Exercise requirements
Return the data below exactly as given, except for the images.

Source records
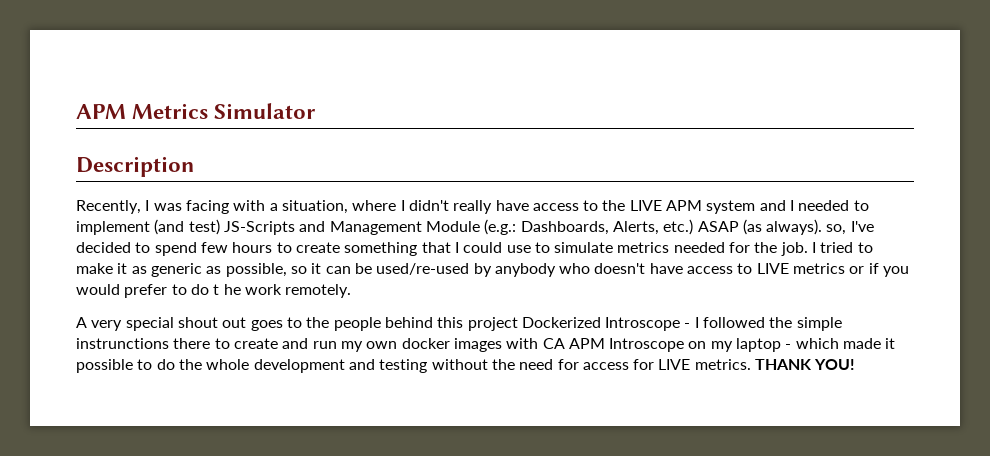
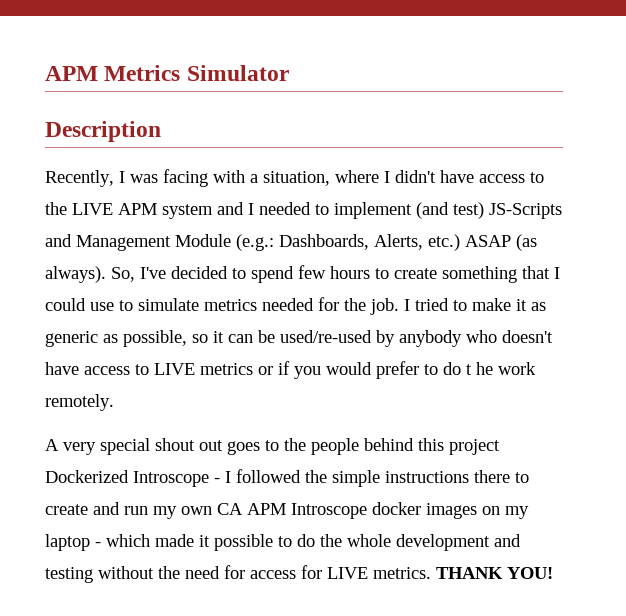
- Recently, I was facing with a situation, where I didn't really have access to the LIVE APM system and I needed to implement (and test) JS-Scripts and Management Module (e.g.: Dashboards, Alerts, etc.) ASAP (as always). so, I've decided to spend few hours to create something that I could use to simulate metrics needed for the job.
+ Recently, I was facing with a situation, where I didn't have access to the LIVE APM system and I needed to implement (and test) JS-Scripts and Management Module (e.g.: Dashboards, Alerts, etc.) ASAP (as always). So, I've decided to spend few hours to create something that I could use to simulate metrics needed for the job.
- A very special shout out goes to the people behind this project Dockerized Introscope - I followed the simple instrunctions there to create and run my own docker images with CA APM Introscope on my laptop - which made it possible to do the whole development and testing without the need for access for LIVE metrics.
+ A very special shout out goes to the people behind this project Dockerized Introscope - I followed the simple instructions there to create and run my own CA APM Introscope docker images on my laptop - which made it possible to do the whole development and testing without the need for access for LIVE metrics.

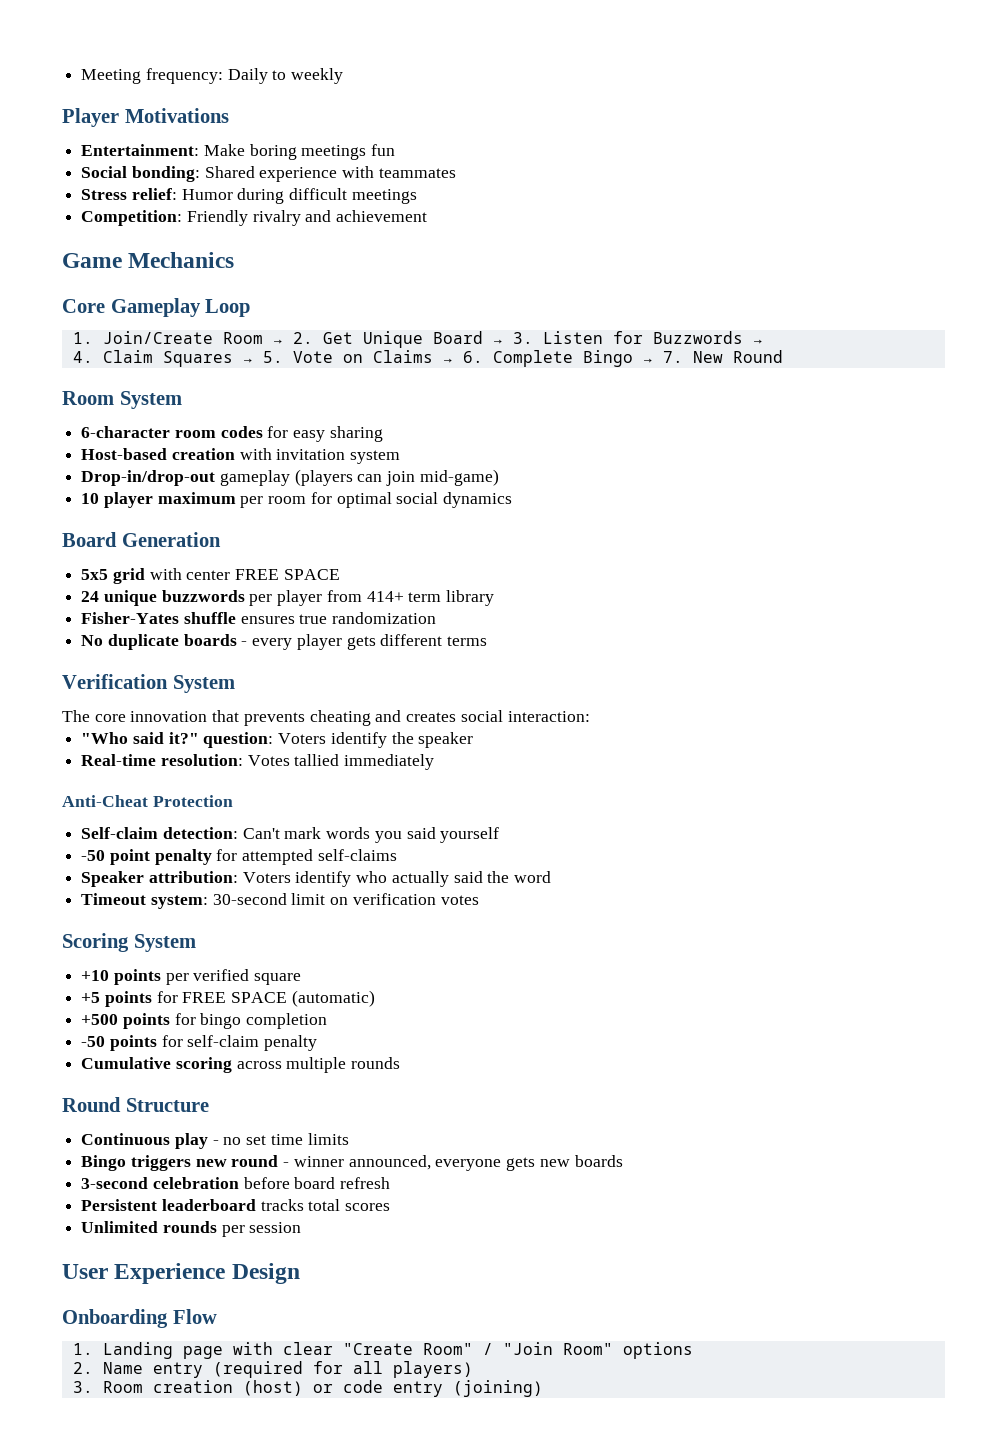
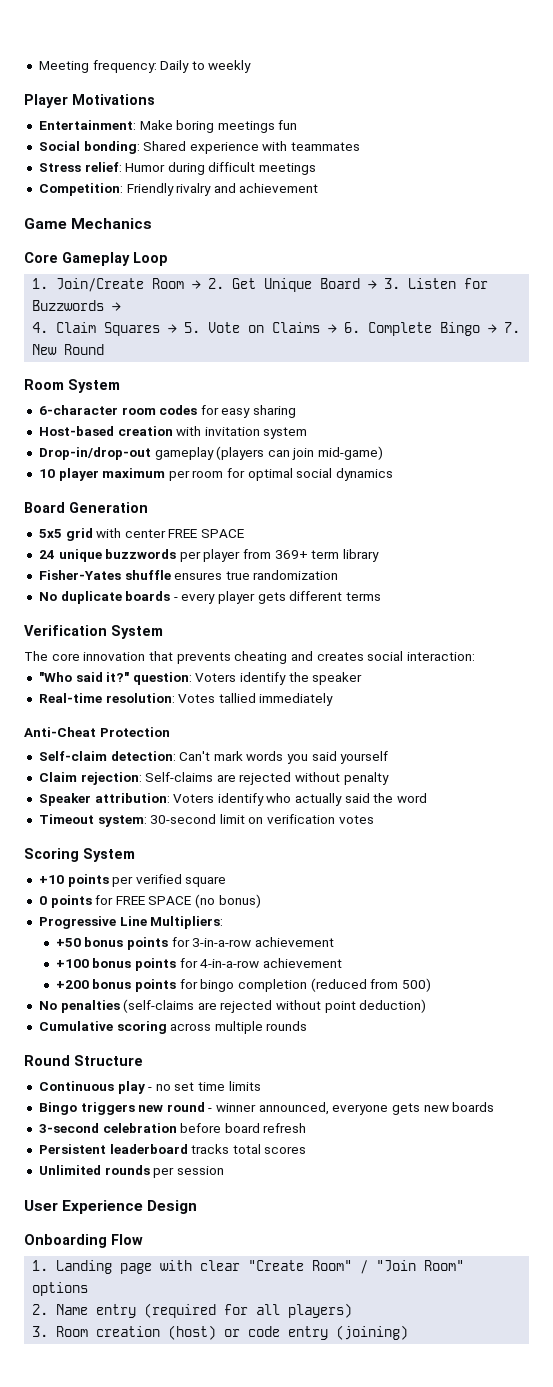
- 24 unique buzzwords per player from 414+ term library
+ 24 unique buzzwords per player from 369+ term library
- -50 point penalty for attempted self-claims
+ Claim rejection: Self-claims are rejected without penalty
- +5 points for FREE SPACE (automatic)
- +500 points for bingo completion
- -50 points for self-claim penalty
+ 0 points for FREE SPACE (no bonus)
+ Progressive Line Multipliers:
+ +50 bonus points for 3-in-a-row achievement
+ +100 bonus points for 4-in-a-row achievement
+ +200 bonus points for bingo completion (reduced from 500)
+ No penalties (self-claims are rejected without point deduction)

Exercise output
- Recently, I was facing with a situation, where I didn't really have access to the LIVE APM system and I needed to implement (and test) JS-Scripts and Management Module (e.g.: Dashboards, Alerts, etc.) ASAP (as always). so, I've decided to spend few hours to create something that I could use to simulate metrics needed for the job.
+ Recently, I was facing with a situation, where I didn't have access to the LIVE APM system and I needed to implement (and test) JS-Scripts and Management Module (e.g.: Dashboards, Alerts, etc.) ASAP (as always). So, I've decided to spend few hours to create something that I could use to simulate metrics needed for the job.
- A very special shout out goes to the people behind this project Dockerized Introscope - I followed the simple instrunctions there to create and run my own docker images with CA APM Introscope on my laptop - which made it possible to do the whole development and testing without the need for access for LIVE metrics.
+ A very special shout out goes to the people behind this project Dockerized Introscope - I followed the simple instructions there to create and run my own CA APM Introscope docker images on my laptop - which made it possible to do the whole development and testing without the need for access for LIVE metrics.

- 24 unique buzzwords per player from 414+ term library
+ 24 unique buzzwords per player from 369+ term library
- -50 point penalty for attempted self-claims
+ Claim rejection: Self-claims are rejected without penalty
- +5 points for FREE SPACE (automatic)
- +500 points for bingo completion
- -50 points for self-claim penalty
+ 0 points for FREE SPACE (no bonus)
+ Progressive Line Multipliers:
+ +50 bonus points for 3-in-a-row achievement
+ +100 bonus points for 4-in-a-row achievement
+ +200 bonus points for bingo completion (reduced from 500)
+ No penalties (self-claims are rejected without point deduction)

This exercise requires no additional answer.